As if the Bay Area's homeless population weren't already facing a massive health threat from the pandemic, a series of wildfires in Northern California have cast an apocalyptic haze of smoke over the Bay Area. Days of lingering wildfire smoke have put the region's homeless population in yet another compromising situation that could have seriously damaging health effects for those without homes who are constantly exposed to the smoky air.
"I think if coronavirus and homelessness was a crisis within a crisis, you add wildfires to that and it's a crisis within a crisis within a crisis," Margot Kushel, MD, who is the director of University of California–San Francisco's Benioff Homelessness and Housing Initiative and has cared for the homeless population for 25 years, told Salon. "What we're seeing is that for people who have asthma, chronic obstructive pulmonary disease, or heart disease, which is very common in homeless populations, is that the smoke worsens those symptoms or those problems and makes it harder to breathe."
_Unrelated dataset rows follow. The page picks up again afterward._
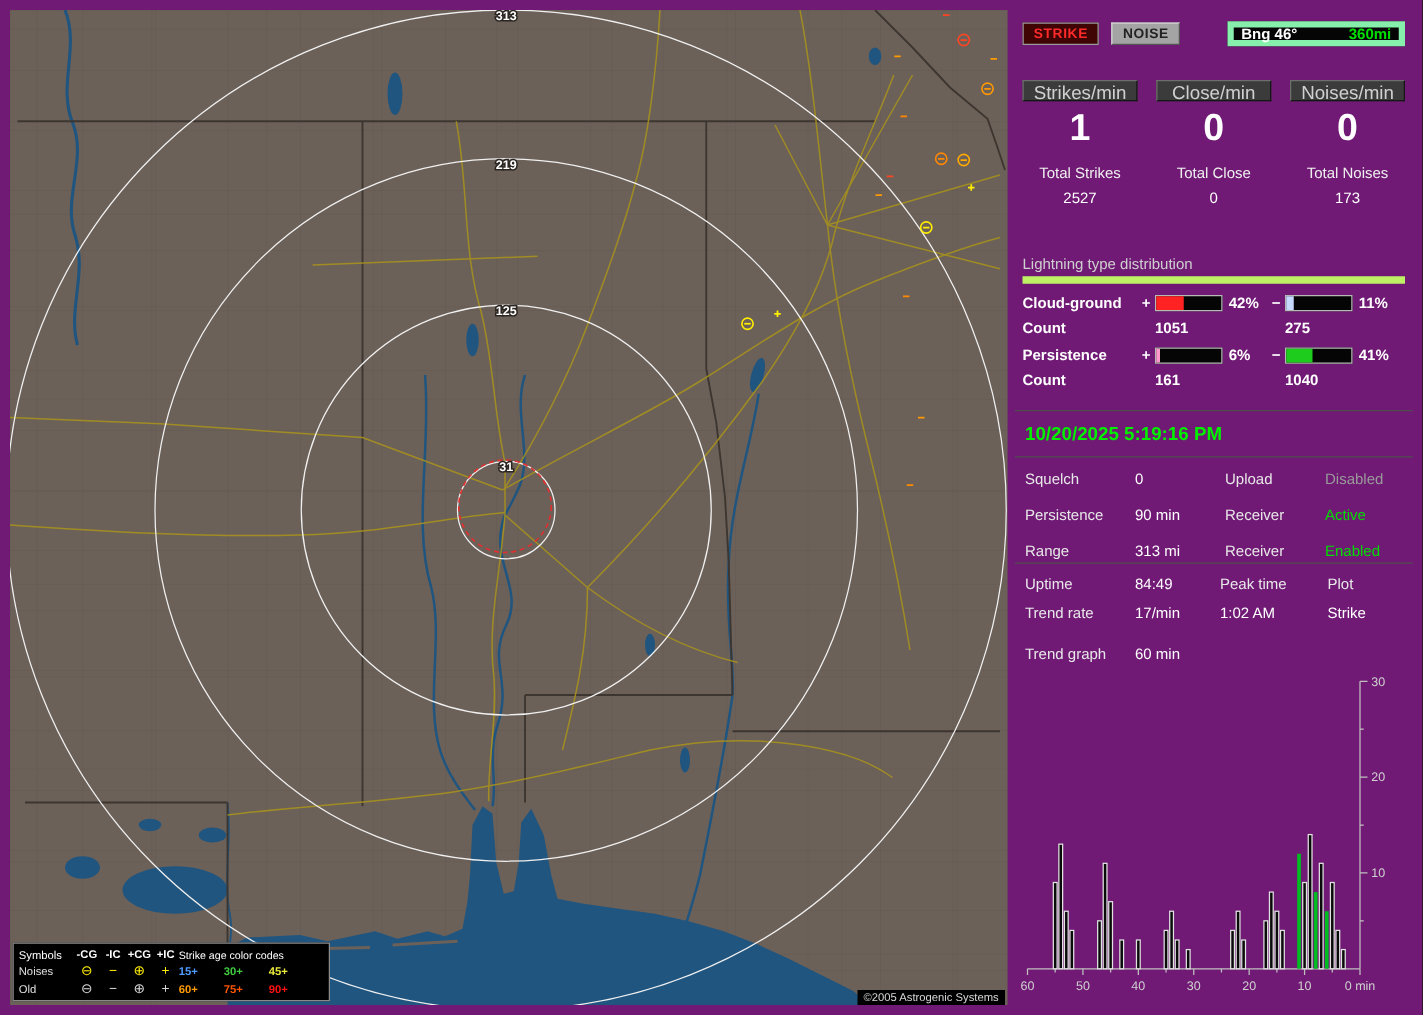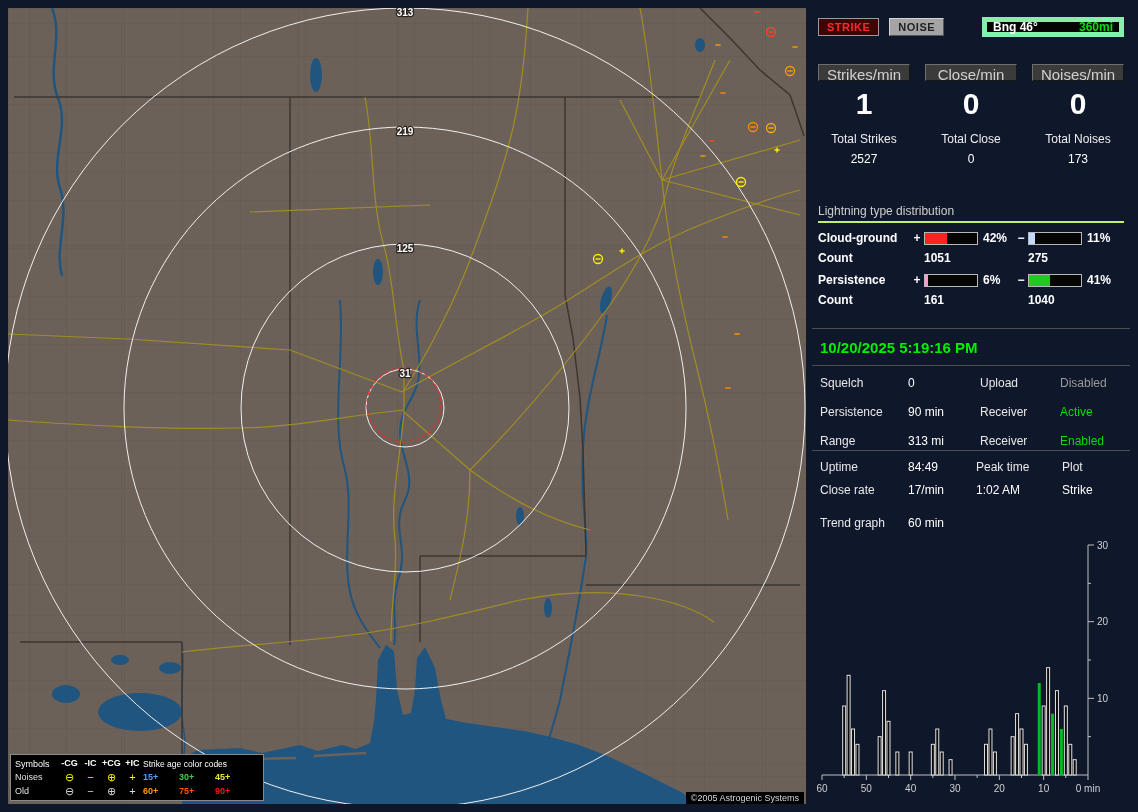"313" .screen { background: #0f172a -> #701a75 }
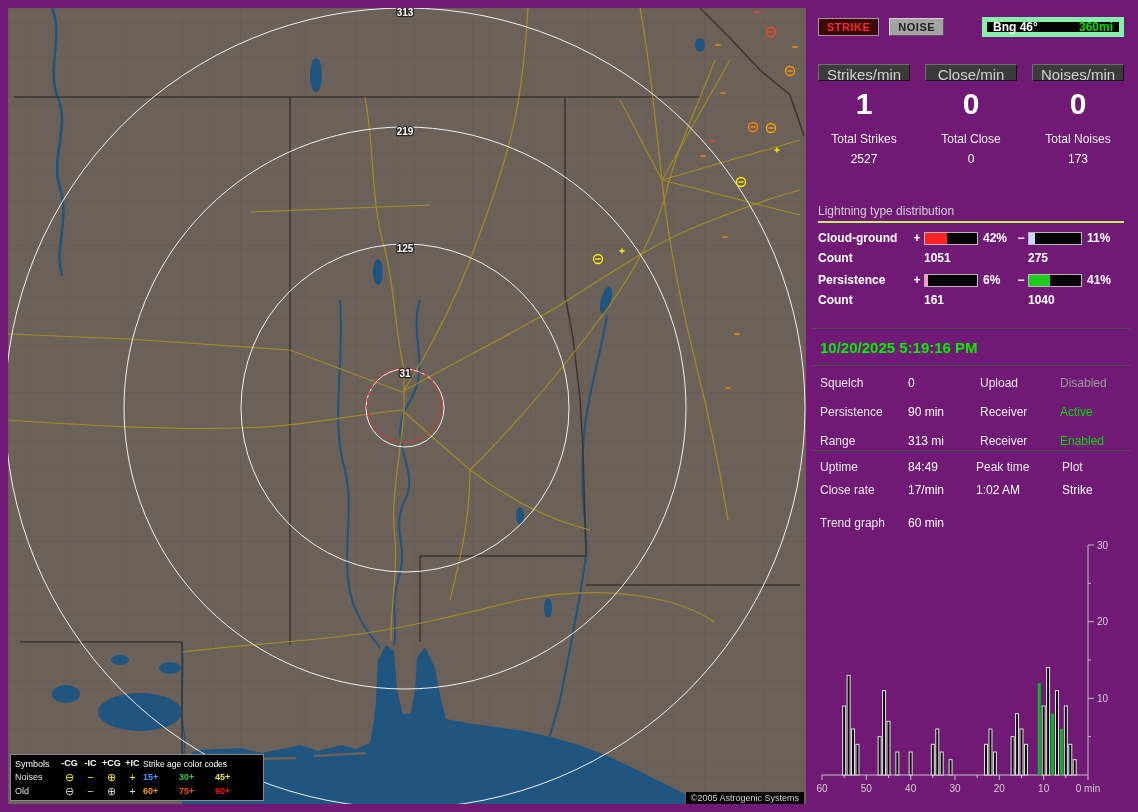"Lightning type distribution" .dist-title { border-bottom: 2px solid #bef264 -> 6px solid #bef264 }
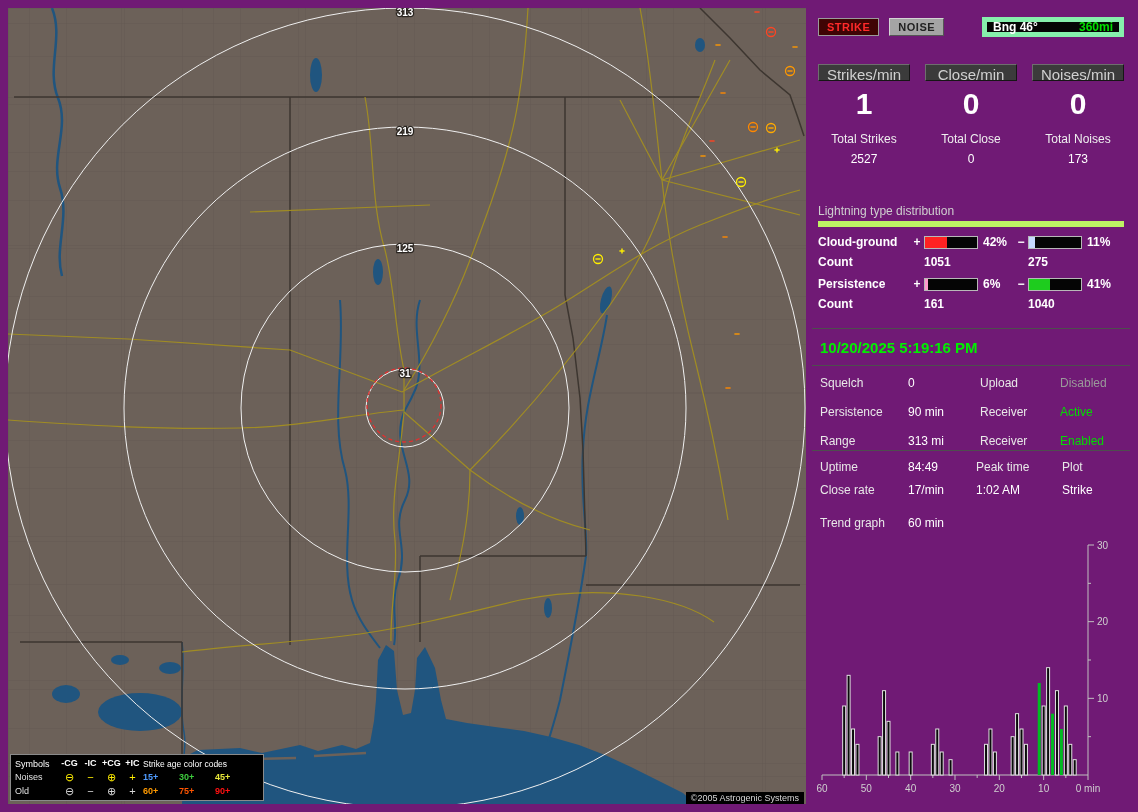"Close rate" span.lbl { text: Close -> Trend }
While varying winds have given a few days of respite from the pollution, the Bay Area's air quality has been considered "unhealthy" for nearly two weeks now. On Friday afternoon, smoky air from the CZU Lightning Complex wildfire stalled over the San Francisco Bay Area, extending an air quality warning through the weekend. In some areas, parts of San Francisco reached an Air Quality Index (AQI) of 465 on Friday afternoon. Any figure above 100 is considered "unhealthy for sensitive groups." Over 150 is considered to be unhealthy for everyone.
Specifically, AQI measures how much "particulate matter" is in the air. These microscopic pieces are too small to be filtered by our lungs, because they're smaller than a hair follicle. Hence, due to their size, particulate matter poses a health risk to anyone breathing it, and can cause damage deep in the lungs and worsen existing respiratory health conditions.
It is impossible for many homeless people who have been living on the streets to escape the unhealthy air. In normal times, the region's homeless outreach team would be out in the streets offering water, masks, and access to shelters with filtered air. But shelters now come with the added risk of coronavirus: multiple congregate shelters in the Bay Area have had coronavirus outbreaks, as Salon has reported, and are either closed or have limited capacity due to the pandemic.
"The choice is being in a congregate shelter or being outside, and [with] COVID it's pretty clear that it's safer to be outside than to be in a congregate shelter," Kushel said. " I think for people who are outside, it's just worsened their already precarious health situation."
Gwendolyn Westbrook, who leads the United Council of Human Services in San Francisco, a supportive permanent housing program, told Salon she has done outreach to people living in tents in San Francisco.
"I know most of the people who are on the streets are trying to stay inside their tents because of the smell," Westbrook said. "It has had a devastating effect on everybody, really."
Westbrook added that the wildfire smoke has made the homeless plight even worse.
"I try to make sure that they have their face coverings on, which they've been excellent about," Westbrook said. "Everything is so hard on the people who are homeless nowadays."
Inhaling wildfire smoke, as Salon has reported, can alter a person's immune response, perhaps making them even more vulnerable to the coronavirus. For the sheltered population, who have better health than homeless people, this is certainly problematic. In 2017, respiratory-related ER visits doubled after a smoke season in Montana. But it's even more troubling for the homeless population, who are more likely to have poor health.
"Homelessness creates new health problems and exacerbates existing ones," the NHCHC reported in a 2019 report. "Living on the street or in crowded homeless shelters is extremely stressful and made worse by being exposed to communicable disease (e.g. tuberculosis, respiratory illnesses, flu, hepatitis, etc.), violence, malnutrition, and harmful weather exposure."
Researchers previously suspected that more people die when there is more particulate matter in the air since it can trigger asthma attacks and heart attacks. According to data from 2019, 42 percent of unsheltered chronically homeless people in Alameda County in California have at least one chronic health problem. A lack of access to regular health care, in addition to being without safe and stable housing, factor into why researchers suspect that the average life expectancy for homeless people is between 17 and 26 years shorter than the general population. Researchers predict the number and severity of wildfires in the U.S. in the coming years could mean a rise in smoke-related deaths; as many as 44,000 per year by 2100. Certainly, the most vulnerable populations will be affected the most.
Adding a respiratory pandemic to what we already know about the homeless population's overall health, plus wildfire smoke, and the bigger picture is disconcerting.
"There's definitely a concern that if people were to get coronavirus, first of all the smoke would worsen their oxygenation — or, you know, worsen their health even further, and there's another concern that because the way people's bodies respond to smoke, often with a cough, that that could increase transmission," Kushel said.
While the coronavirus has led to some homeless people being housed as a result of the coronavirus, Kushel said there's a concern about heightened loneliness as a result of the wildfires, too.
Westbrook said the wildfires are just "another thing they have to try and survive," adding that there are ways for people to help despite the pandemic creating physical barriers.
"By donating to people who have organizations with their best interest at heart, and by donating to people who really truly have a history of helping homeless people," Westbrook said.